About this task: In your copy, include no images, and write out every entry below exactly as it stands.

Available records:

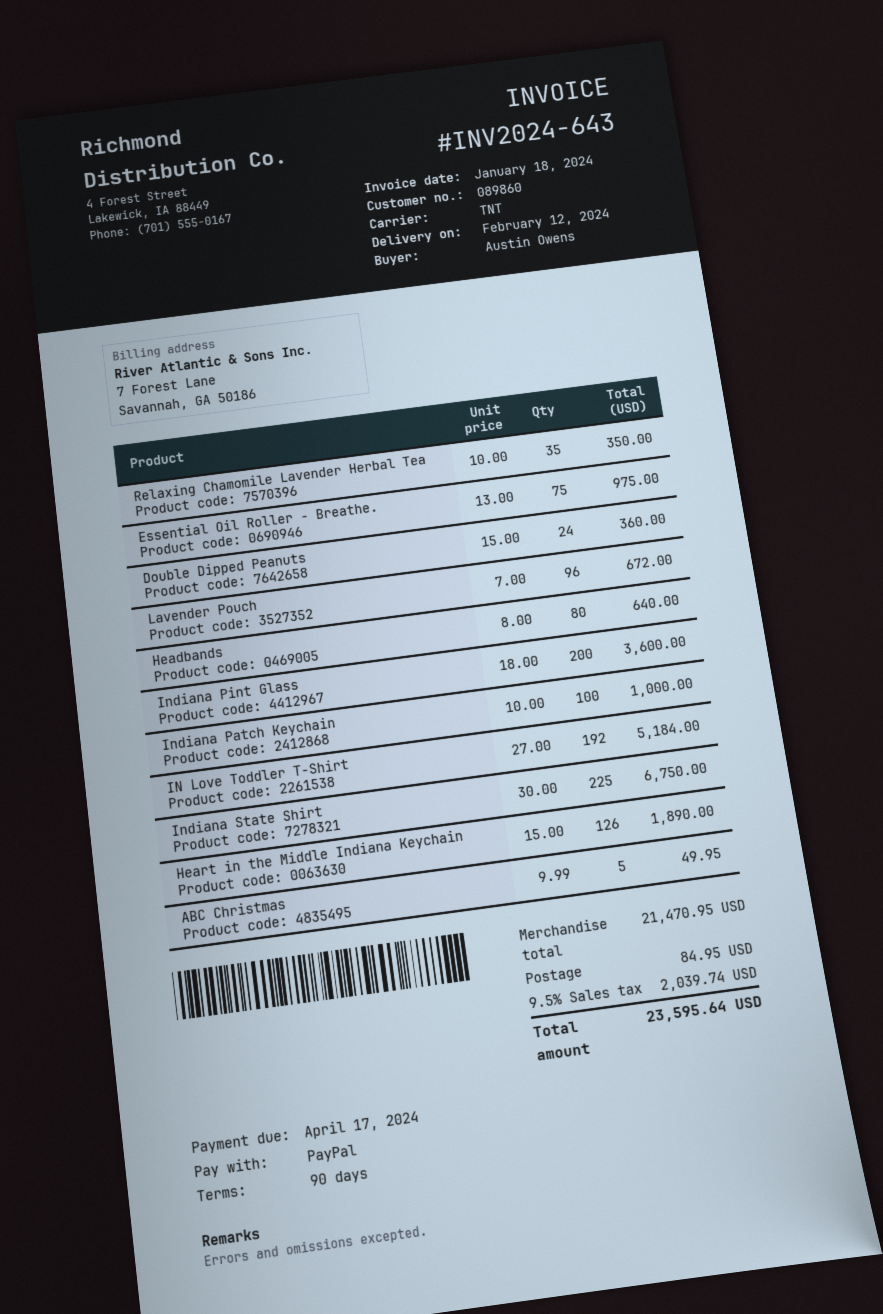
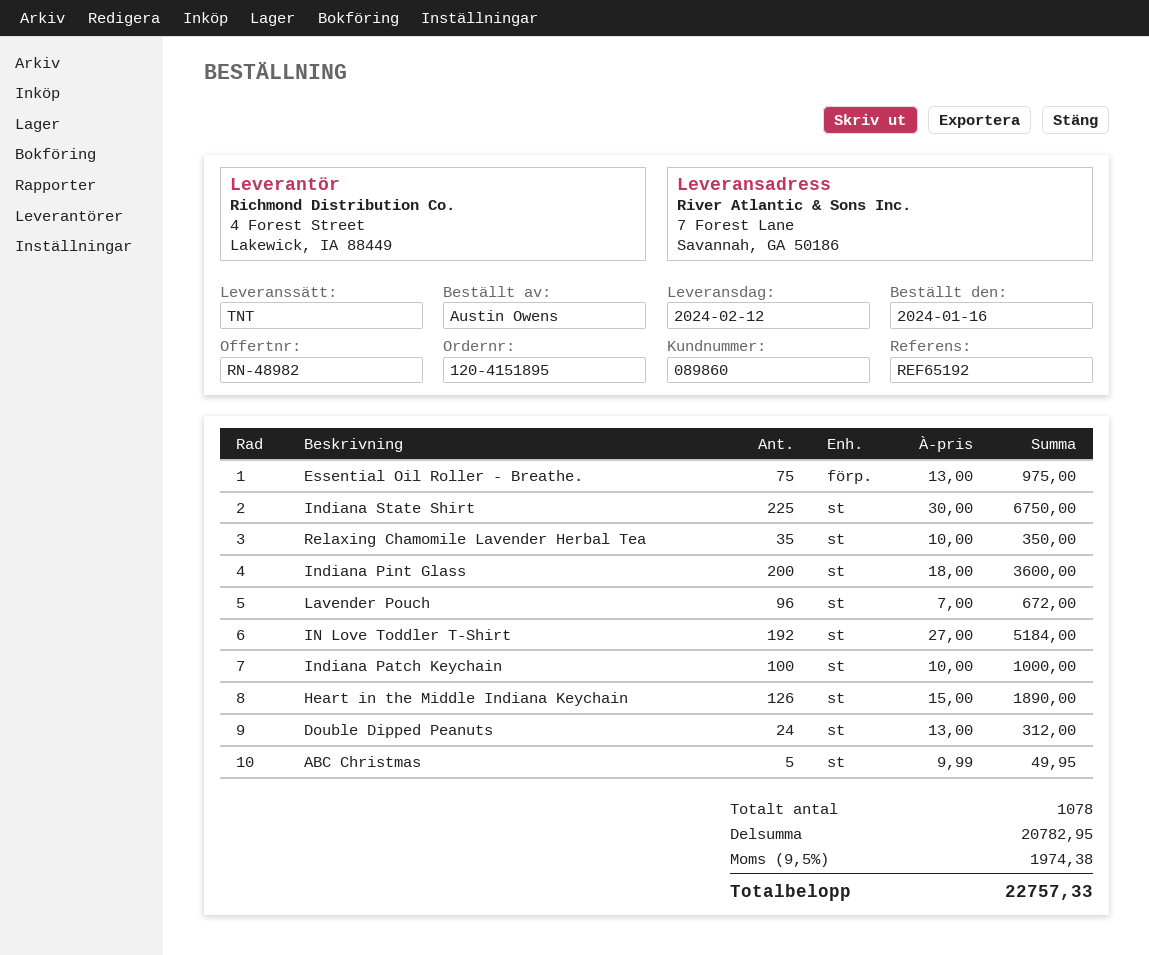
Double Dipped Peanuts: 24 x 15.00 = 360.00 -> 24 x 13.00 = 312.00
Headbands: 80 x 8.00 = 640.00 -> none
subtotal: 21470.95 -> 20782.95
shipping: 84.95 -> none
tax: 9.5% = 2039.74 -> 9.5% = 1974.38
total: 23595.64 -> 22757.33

Reply to the task:
Double Dipped Peanuts: 24 x 15.00 = 360.00 -> 24 x 13.00 = 312.00
Headbands: 80 x 8.00 = 640.00 -> none
subtotal: 21470.95 -> 20782.95
shipping: 84.95 -> none
tax: 9.5% = 2039.74 -> 9.5% = 1974.38
total: 23595.64 -> 22757.33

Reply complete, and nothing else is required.